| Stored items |
-------
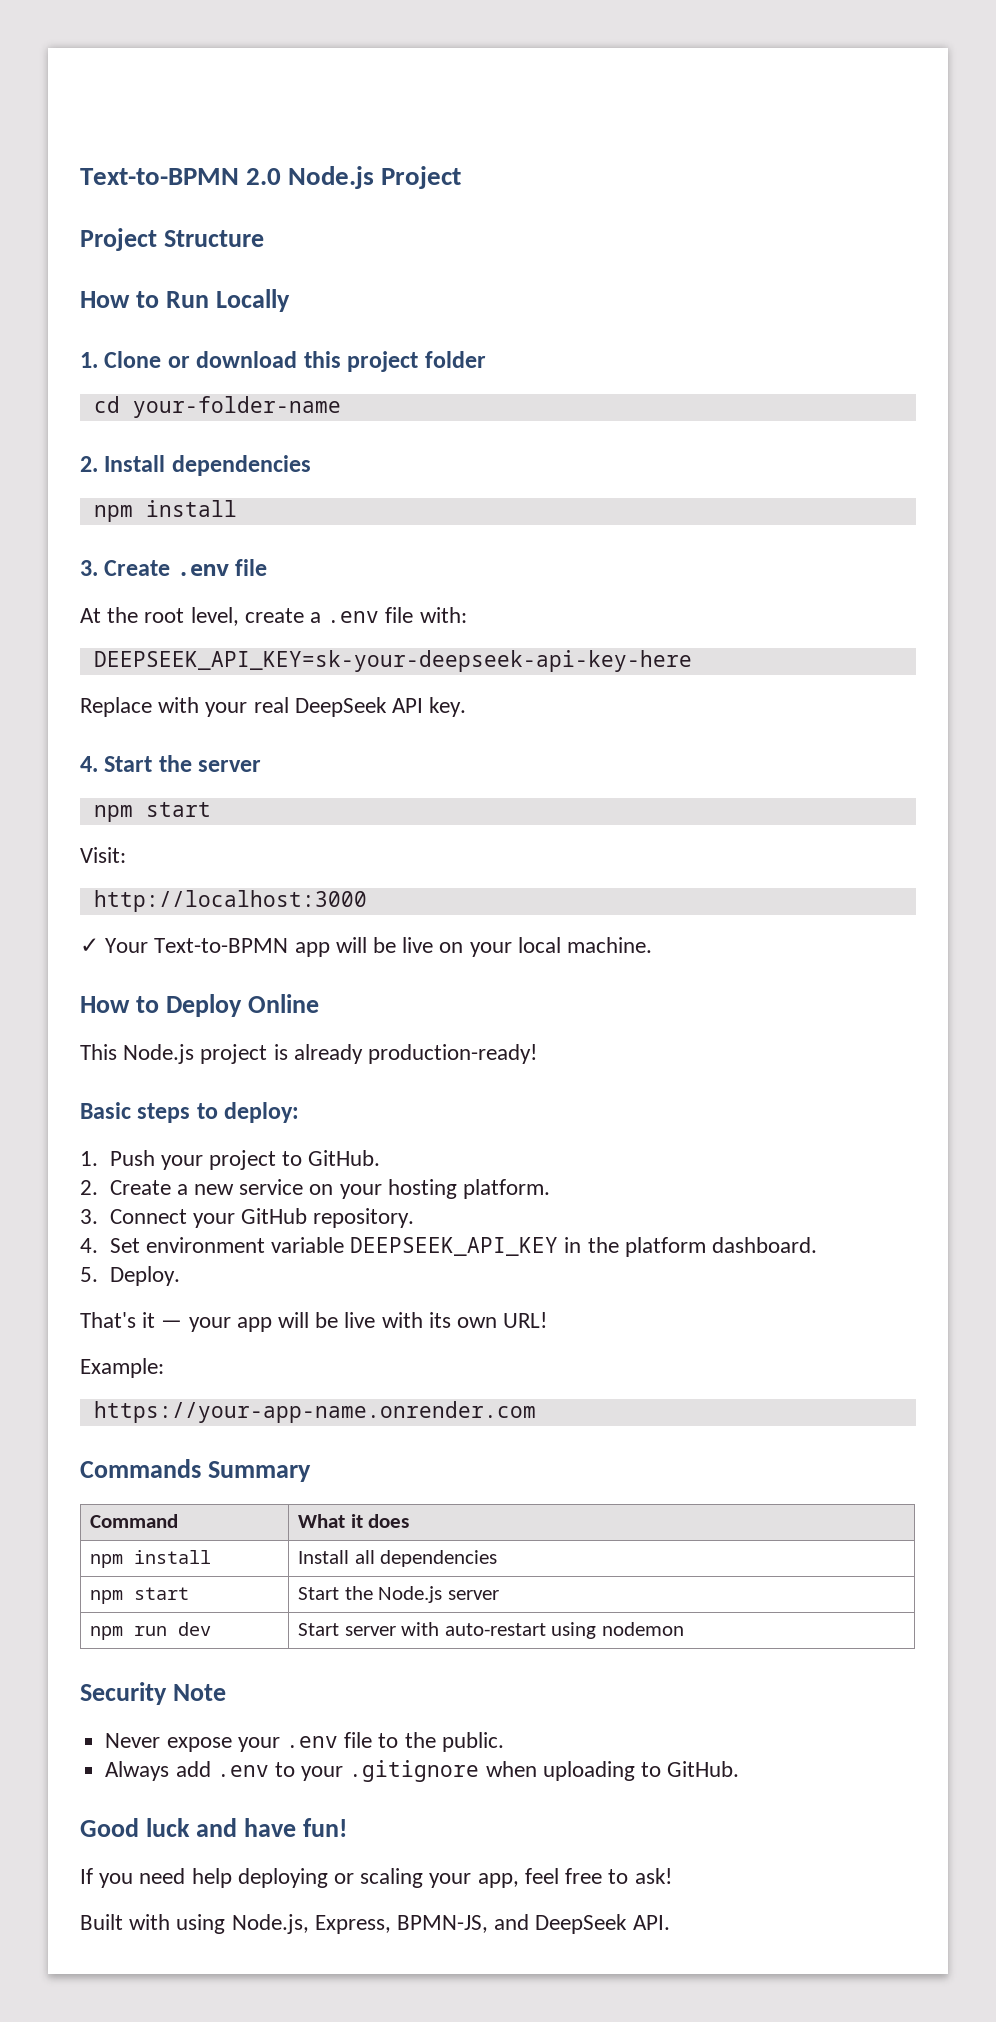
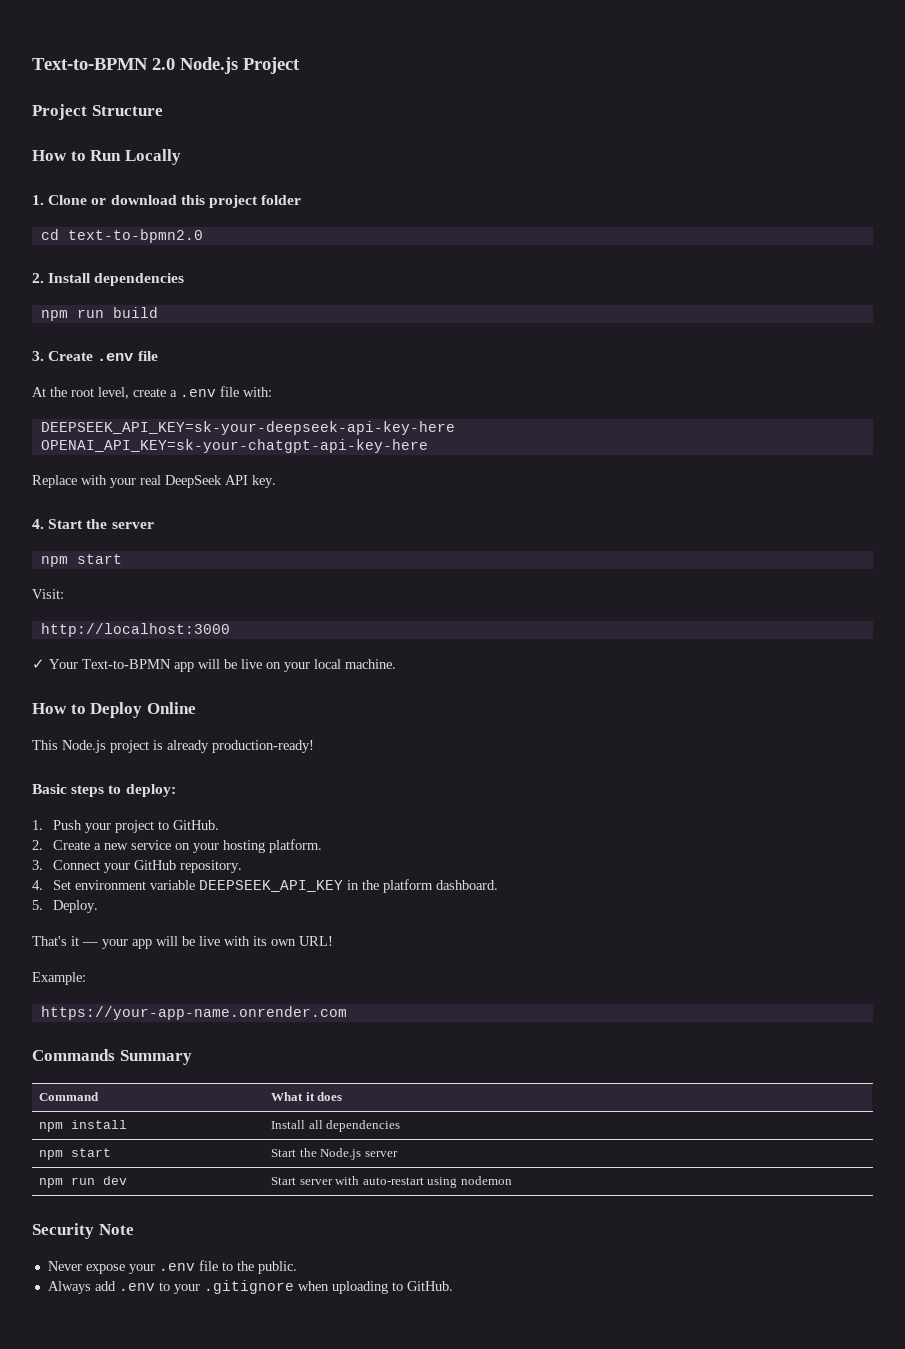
- cd your-folder-name
+ cd text-to-bpmn2.0
  2. Install dependencies
- npm install
+ npm run build
+ OPENAI_API_KEY=sk-your-chatgpt-api-key-here
- Good luck and have fun!
- If you need help deploying or scaling your app, feel free to ask!
- Built with using Node.js, Express, BPMN-JS, and DeepSeek API.

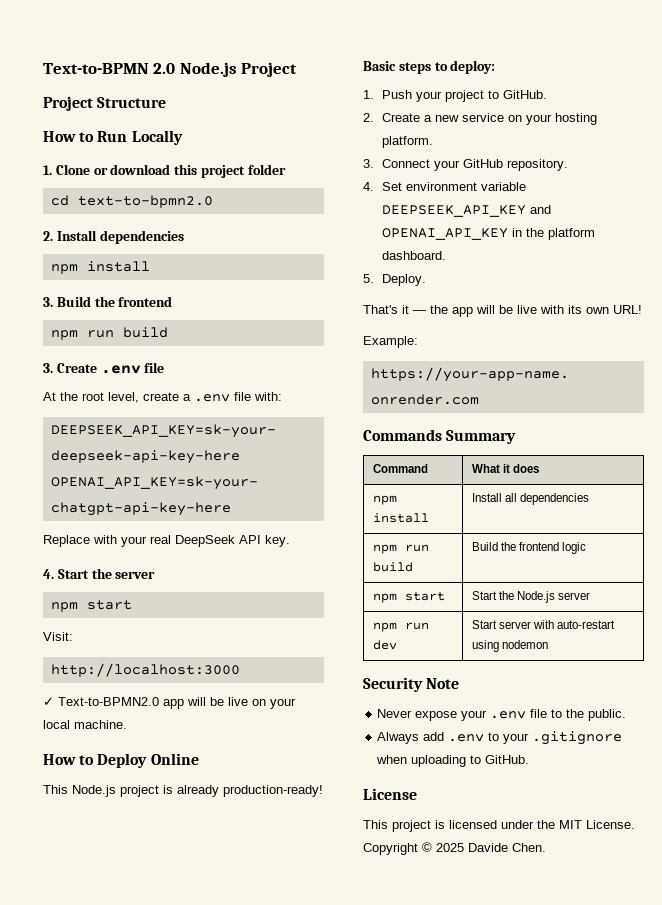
  2. Install dependencies
+ npm install
+ 3. Build the frontend
- ✓ Your Text-to-BPMN app will be live on your local machine.
+ ✓ Text-to-BPMN2.0 app will be live on your local machine.
- 4. Set environment variable DEEPSEEK_API_KEY in the platform dashboard.
+ 4. Set environment variable DEEPSEEK_API_KEY and OPENAI_API_KEY in the platform dashboard.
- That's it — your app will be live with its own URL!
+ That's it — the app will be live with its own URL!
+ npm run build | Build the frontend logic
+ License
+ This project is licensed under the MIT License. Copyright © 2025 Davide Chen.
-------
| WHAT THE TASK REQUIRES |
A word-for-word copy of the entries is needed, with no pictures in it.

| SOLUTION FOR THIS PROBLEM |
- cd your-folder-name
+ cd text-to-bpmn2.0
  2. Install dependencies
- npm install
+ npm run build
+ OPENAI_API_KEY=sk-your-chatgpt-api-key-here
- Good luck and have fun!
- If you need help deploying or scaling your app, feel free to ask!
- Built with using Node.js, Express, BPMN-JS, and DeepSeek API.

  2. Install dependencies
+ npm install
+ 3. Build the frontend
- ✓ Your Text-to-BPMN app will be live on your local machine.
+ ✓ Text-to-BPMN2.0 app will be live on your local machine.
- 4. Set environment variable DEEPSEEK_API_KEY in the platform dashboard.
+ 4. Set environment variable DEEPSEEK_API_KEY and OPENAI_API_KEY in the platform dashboard.
- That's it — your app will be live with its own URL!
+ That's it — the app will be live with its own URL!
+ npm run build | Build the frontend logic
+ License
+ This project is licensed under the MIT License. Copyright © 2025 Davide Chen.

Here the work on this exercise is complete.